CORPUS CHRISTI, Texas — It's no secret the hospitality industry has been struggling over the years and employers are finding it challenging in staying staffed.
Visit Corpus Christi hosted an event to address the concerns and provide solutions.
Jobs that fall under this category include housing, feeding, transporting or entertaining customers.
Across the nation, several of these businesses have struggled to keep staff and recruit new workers.
Krystof Kucewicz is the general manager at Omni Corpus Christi Hotel and he has been in the hospitality industry for many years.
Kucewicz said he has seen many employees leave their jobs at hotels for many reasons.
“I think people are looking for better pay jobs, they kind of want to avoid staying from working holidays, and weekends and unfortunately this is our peak season,” Kucewicz said.
Here at home, Visit Corpus Christi tells us many workers in the Coastal Bend feel underpaid or feel that they have unstable work hours.
"What people do not understand is that it can be a very rewarding job, it is an industry where you can start with little to know education and work your way up to be a leader and have a very well paying career." Brett Oetting, president of Visit Corpus Christi said.

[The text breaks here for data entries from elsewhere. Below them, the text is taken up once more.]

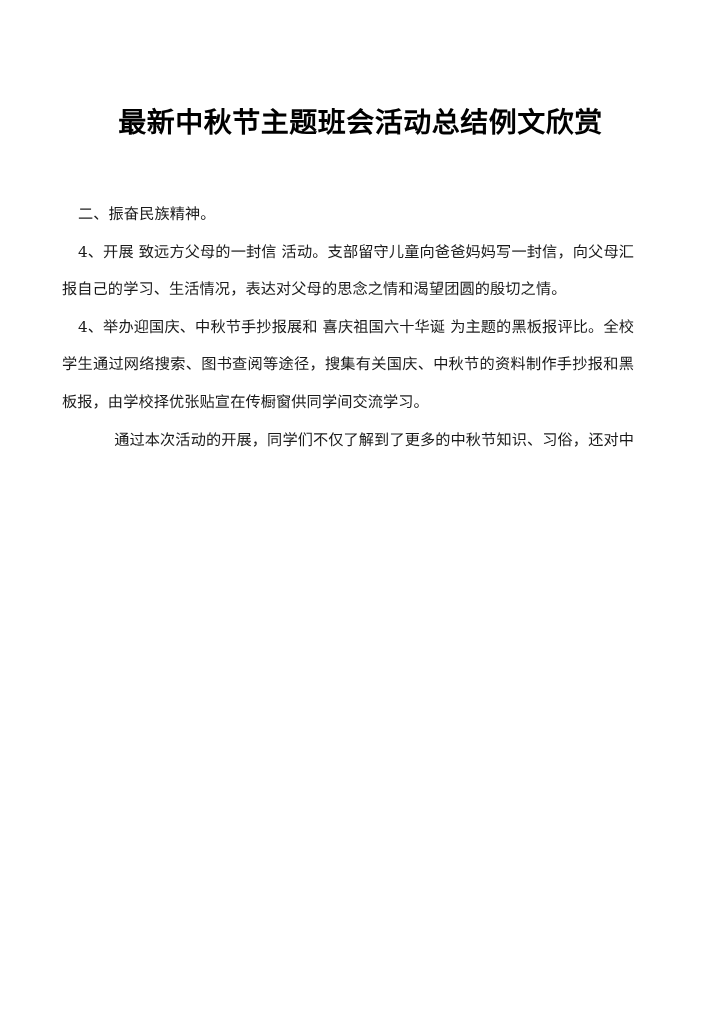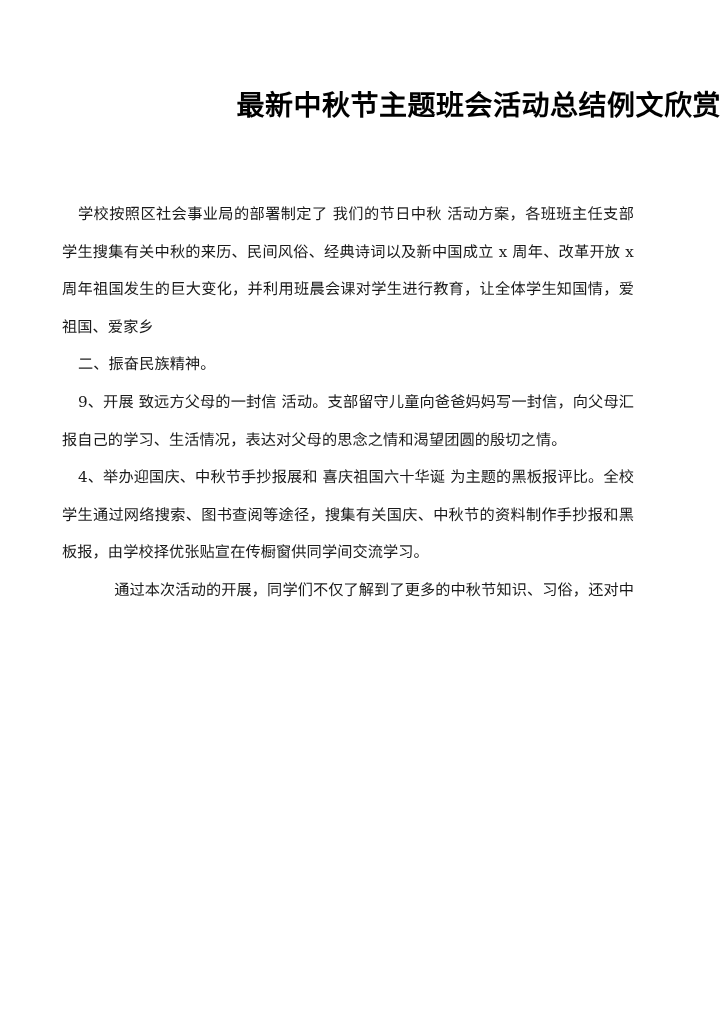--- a/index.html
+++ b/index.html
@@ -22,10 +22,10 @@
     margin: 0;
     padding: 0;
     position: absolute;
-    top: 86px;
+    top: 103px;
     left: 0;
     width: 721px;
-    text-align: right;
+    text-align: center;
     font-size: 28px;
     font-weight: bold;
     letter-spacing: 0.5px;

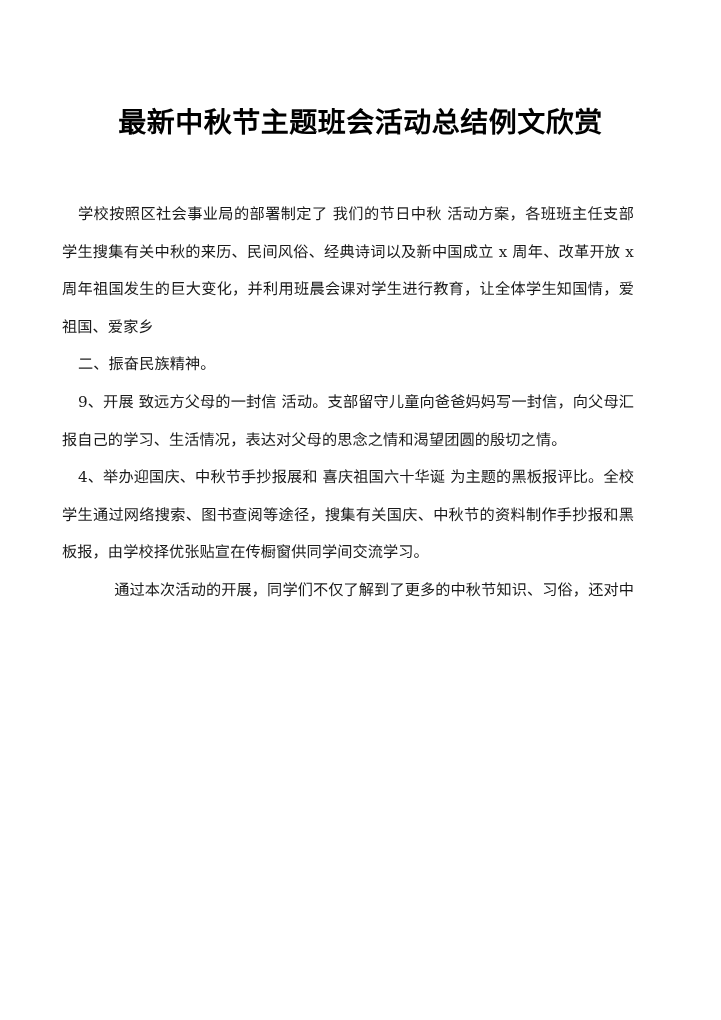--- a/index.html
+++ b/index.html
@@ -64,7 +64,6 @@
   <div class="body-block">
 
 
-    <p class="para">学校按照区社会事业局的部署制定了 我们的节日中秋 活动方案，各班班主任支部学生搜集有关中秋的来历、民间风俗、经典诗词以及新中国成立 x 周年、改革开放 x 周年祖国发生的巨大变化，并利用班晨会课对学生进行教育，让全体学生知国情，爱祖国、爱家乡</p>
 
     <p class="para">二、振奋民族精神。</p>
 

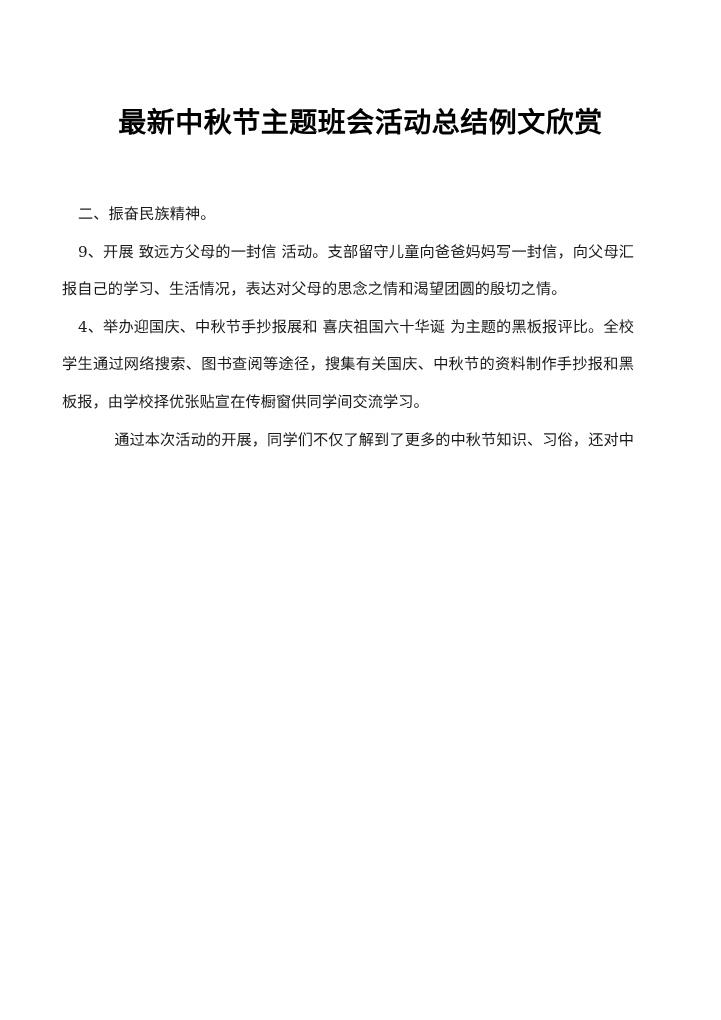--- a/index.html
+++ b/index.html
@@ -69,7 +69,7 @@
 
 
 
-    <p class="para">9、开展 致远方父母的一封信 活动。支部留守儿童向爸爸妈妈写一封信，向父母汇报自己的学习、生活情况，表达对父母的思念之情和渴望团圆的殷切之情。</p>
+    <p class="para">4、开展 致远方父母的一封信 活动。支部留守儿童向爸爸妈妈写一封信，向父母汇报自己的学习、生活情况，表达对父母的思念之情和渴望团圆的殷切之情。</p>
 
     <p class="para">4、举办迎国庆、中秋节手抄报展和 喜庆祖国六十华诞 为主题的黑板报评比。全校学生通过网络搜索、图书查阅等途径，搜集有关国庆、中秋节的资料制作手抄报和黑板报，由学校择优张贴宣在传橱窗供同学间交流学习。</p>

To address some of these concerns, and for the first time ever, Visit Corpus Christi held a hospitality workforce development summit to help local businesses find ways to recruit and keep their employees.
The event brought the hospitality industry into a room along with educators and individuals that work in the workforce development world.
“To figure out ways to collaborate, to make sure that we all understand all the great things each of us are doing, and then figure out ways to work together,” Oetting said.
People in the room had a chance to connect and exchange ideas on what they can do to up their recruitment for their businesses.
Being flexible with employee hours, offering a chance to grow in the industry, and employee referral bonuses were some examples offered.
“I had friends who worked as a bell man for their first job, and they are now running big hotel corporations, so endless opportunities,” Kucewicz said.